Welcome back to the world of yacht charters. People are once more making plans for future adventures, some being free to return to sailing vacations already. At Sail Connections we are certainly seeing an upswing in enquiries and an increasing flow of new charter bookings.
Before it becomes business as usual once more, here's what the team's been up to while we've been in a locked-down world.
When Covid struck and the sailing world all but shut down, our Sales consultant Caroline quickly found work in another industry. We stay in touch and Caroline hopes to return to selling sailing holidays in the future.
Our Administrator Sue stayed on in a reduced capacity, her main task helping our charter clients work through the chaos.
For me, it was firstly a case of acting quickly to ensure the ongoing viability of Sail Connections, Overheads were reduced and funding sought. That meant reluctantly selling my boat to ensure our survival.
Faced with time on my hands, no boat to go sailing and with some cash in the bank, I came to a conclusion: build myself another boat. I'd done it before with help, and I knew the cost of constructing hull, decks and interior is mostly in the labour. That was a resource I was about to have in abundance, which concerned me - I need to stay busy!
So I talked to designer Greg Elliot, whose boats I've built a couple of times before. Greg came up with an 11.5m design to my specific brief: a construction simple enough to build but traditional in principle. I have become increasingly critical of methods used with modern boats, built to a price rather than a standard.
The design is along the lines of the Tourer range of Elliot Yachts: smaller than but not too dissimilar to the Elliot 1350 I had recently sold.

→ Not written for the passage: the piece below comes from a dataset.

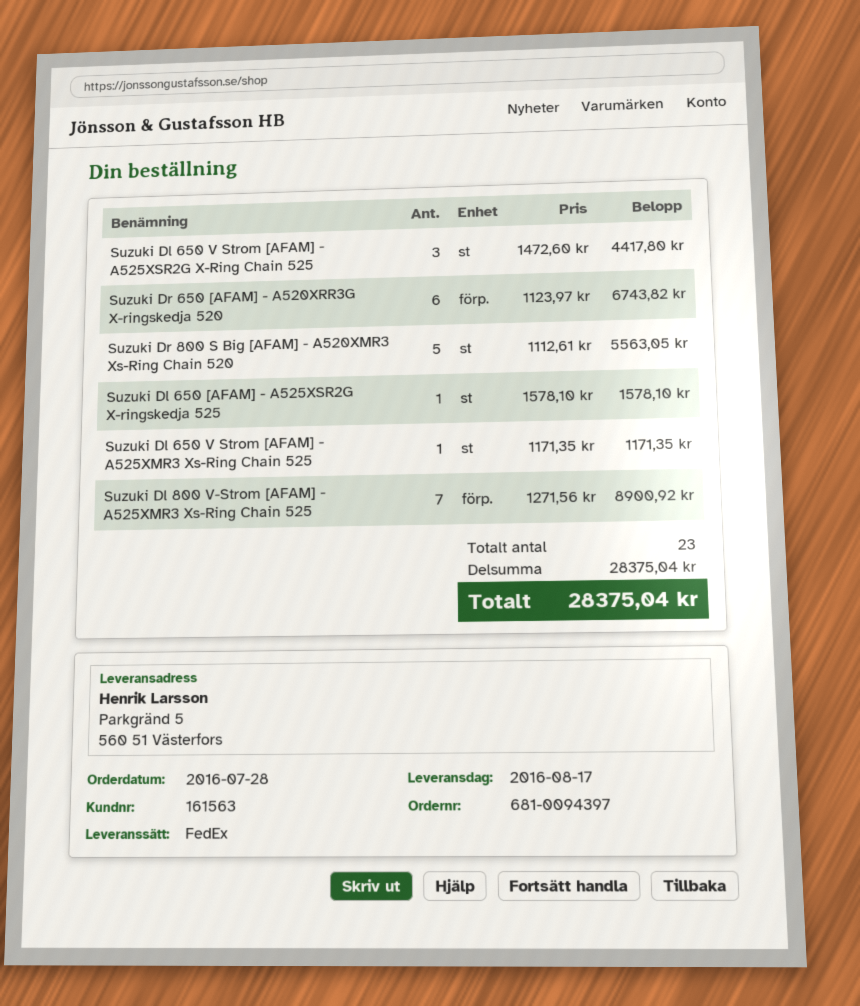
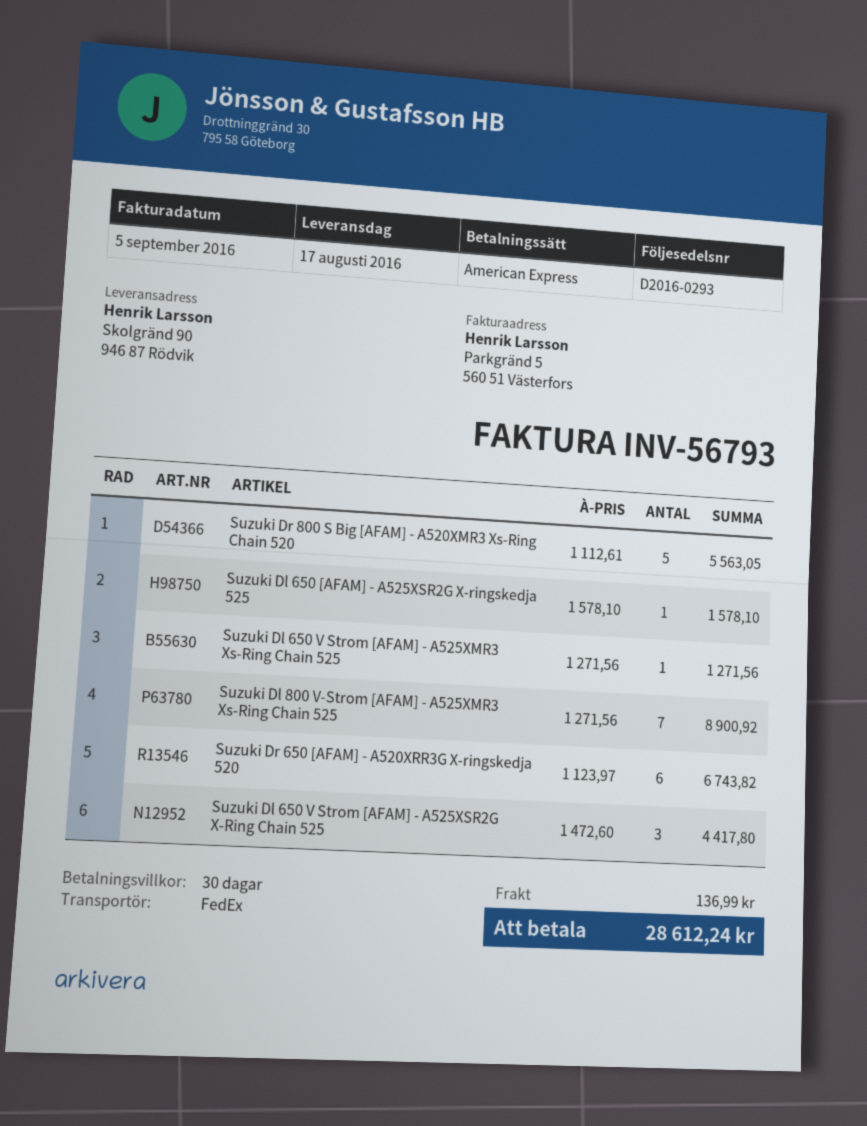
ship to: Parkgränd 5, 560 51 Västerfors -> Skolgränd 90, 946 87 Rödvik
Suzuki Dl 650 V Strom [AFAM] - A525XMR3 Xs-Ring Chain 525: 1 x 1171.35 = 1171.35 -> 1 x 1271.56 = 1271.56
shipping: none -> 136.99
total: 28375.04 -> 28612.24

Rob's Boat Build: the beginnings
Laying glass fibre over the plywood.
Building this boat to a budget and starting during lockdown helped form a singular focus: carry out each and every task on my own (within reason). It may be my age and background, but I have this urge to build a contemporary design using quality construction methods and finished to a high standard myself. In truth it's a drive greater than the desire to go sailing. After all, I can always charter a boat for that.
Fast forward to today and I have a project that's well underway. I really do not care how long the job takes. It's something in my life I will chip away at, my form of recreation.
In launching this sizeable lone endeavour I decided to document the project. So from the start I've been keeping a video diary, now available on YouTube. So far I've published instalments up to the first milestone. Progress is well advanced and I will regularly add videos to steadily bring the channel up to date.
The Rob's Boat Build YouTube channel is worth a look, especially the milestones. The more technical videos will interest anyone who wants to tackle a similar project. There's something here whether you have a boat-building dream, or are a casual observer who may just enjoy watching some mad guy who went bush to build a boat by himself.
I hope you'll join in and take a look at what Rob's Boat Build is all about. Help me meet my target of 100 subscribers. Its free to subscribe, and do please share. There's much more to come. For this passionate DIYer, knowing I have interested viewers will give the project more wind in its sails.
Happily, Sail Connections is increasingly demanding attention, a welcome break from laying down glass fibre. For me a happy mix: working with my hands to create something fine for family pleasure locally, while sharing my passion in helping you all go sailing in more exotic places.